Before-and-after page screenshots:

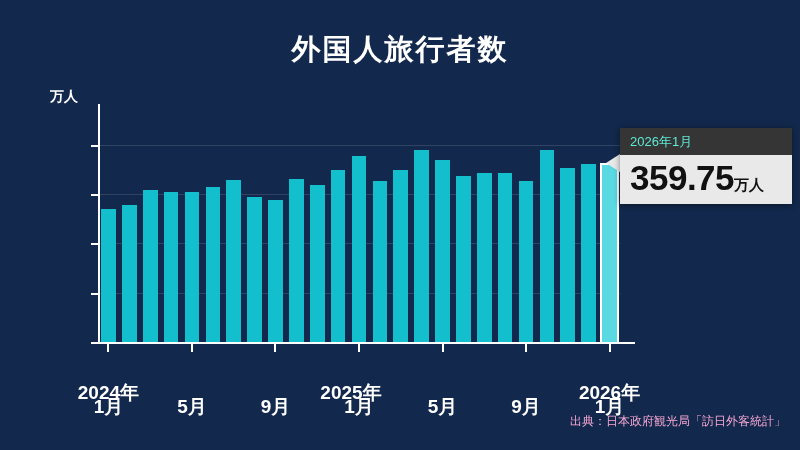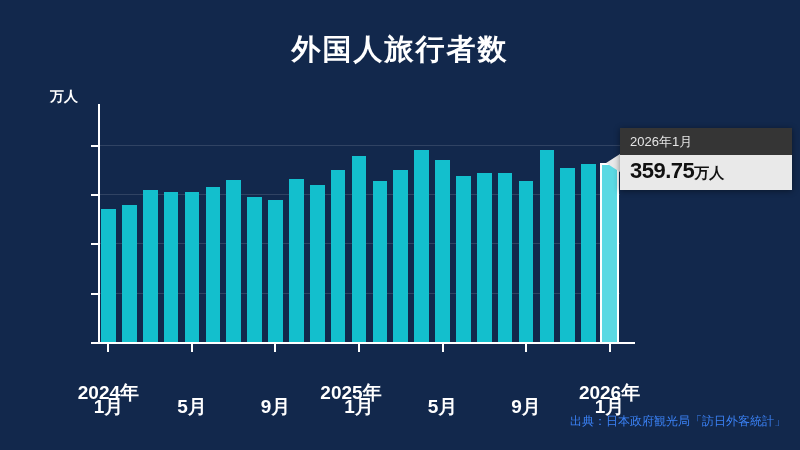--- a/index.html
+++ b/index.html
@@ -123,32 +123,32 @@
 
   
   #tooltip {
     position: absolute;
     left: 620px; top: 128px;
     width: 172px;
     filter: drop-shadow(0 1px 3px rgba(0,0,0,0.45));
   }
   #tooltip-header {
     background: #353535;
-    color: #e5e5e5;
+    color: #5eead4;
     font-size: 13px;
     padding: 5px 0 4px 10px;
   }
   #tooltip-body {
     background: #e9e9e9;
     color: #111111;
     padding: 3px 0 6px 10px;
     white-space: nowrap;
   }
   #tooltip-value {
-    font-size: 22px;
+    font-size: 35px;
     font-weight: bold;
     letter-spacing: -0.5px;
   }
   #tooltip-unit {
     font-size: 15px;
     font-weight: bold;
   }
   #tooltip-arrow {
     position: absolute;
     left: 606px; top: 154px;
@@ -156,21 +156,21 @@
     border-top: 9px solid transparent;
     border-bottom: 9px solid transparent;
     border-right: 14px solid #e9e9e9;
   }
 
   
   #source {
     position: absolute;
     right: 14px; bottom: 20px;
     font-size: 12px;
-    color: #3b82f6;
+    color: #f9a8d4;
   }
 </style>
 </head>
 <body>
 
 <div id="root">
 
 
   <div id="chart-title">外国人旅行者数</div>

> **What to produce**: Return every line above verbatim, pictures excluded.

> **Solved exercise**:
--- a/index.html
+++ b/index.html
@@ -123,32 +123,32 @@
 
   
   #tooltip {
     position: absolute;
     left: 620px; top: 128px;
     width: 172px;
     filter: drop-shadow(0 1px 3px rgba(0,0,0,0.45));
   }
   #tooltip-header {
     background: #353535;
-    color: #e5e5e5;
+    color: #5eead4;
     font-size: 13px;
     padding: 5px 0 4px 10px;
   }
   #tooltip-body {
     background: #e9e9e9;
     color: #111111;
     padding: 3px 0 6px 10px;
     white-space: nowrap;
   }
   #tooltip-value {
-    font-size: 22px;
+    font-size: 35px;
     font-weight: bold;
     letter-spacing: -0.5px;
   }
   #tooltip-unit {
     font-size: 15px;
     font-weight: bold;
   }
   #tooltip-arrow {
     position: absolute;
     left: 606px; top: 154px;
@@ -156,21 +156,21 @@
     border-top: 9px solid transparent;
     border-bottom: 9px solid transparent;
     border-right: 14px solid #e9e9e9;
   }
 
   
   #source {
     position: absolute;
     right: 14px; bottom: 20px;
     font-size: 12px;
-    color: #3b82f6;
+    color: #f9a8d4;
   }
 </style>
 </head>
 <body>
 
 <div id="root">
 
 
   <div id="chart-title">外国人旅行者数</div>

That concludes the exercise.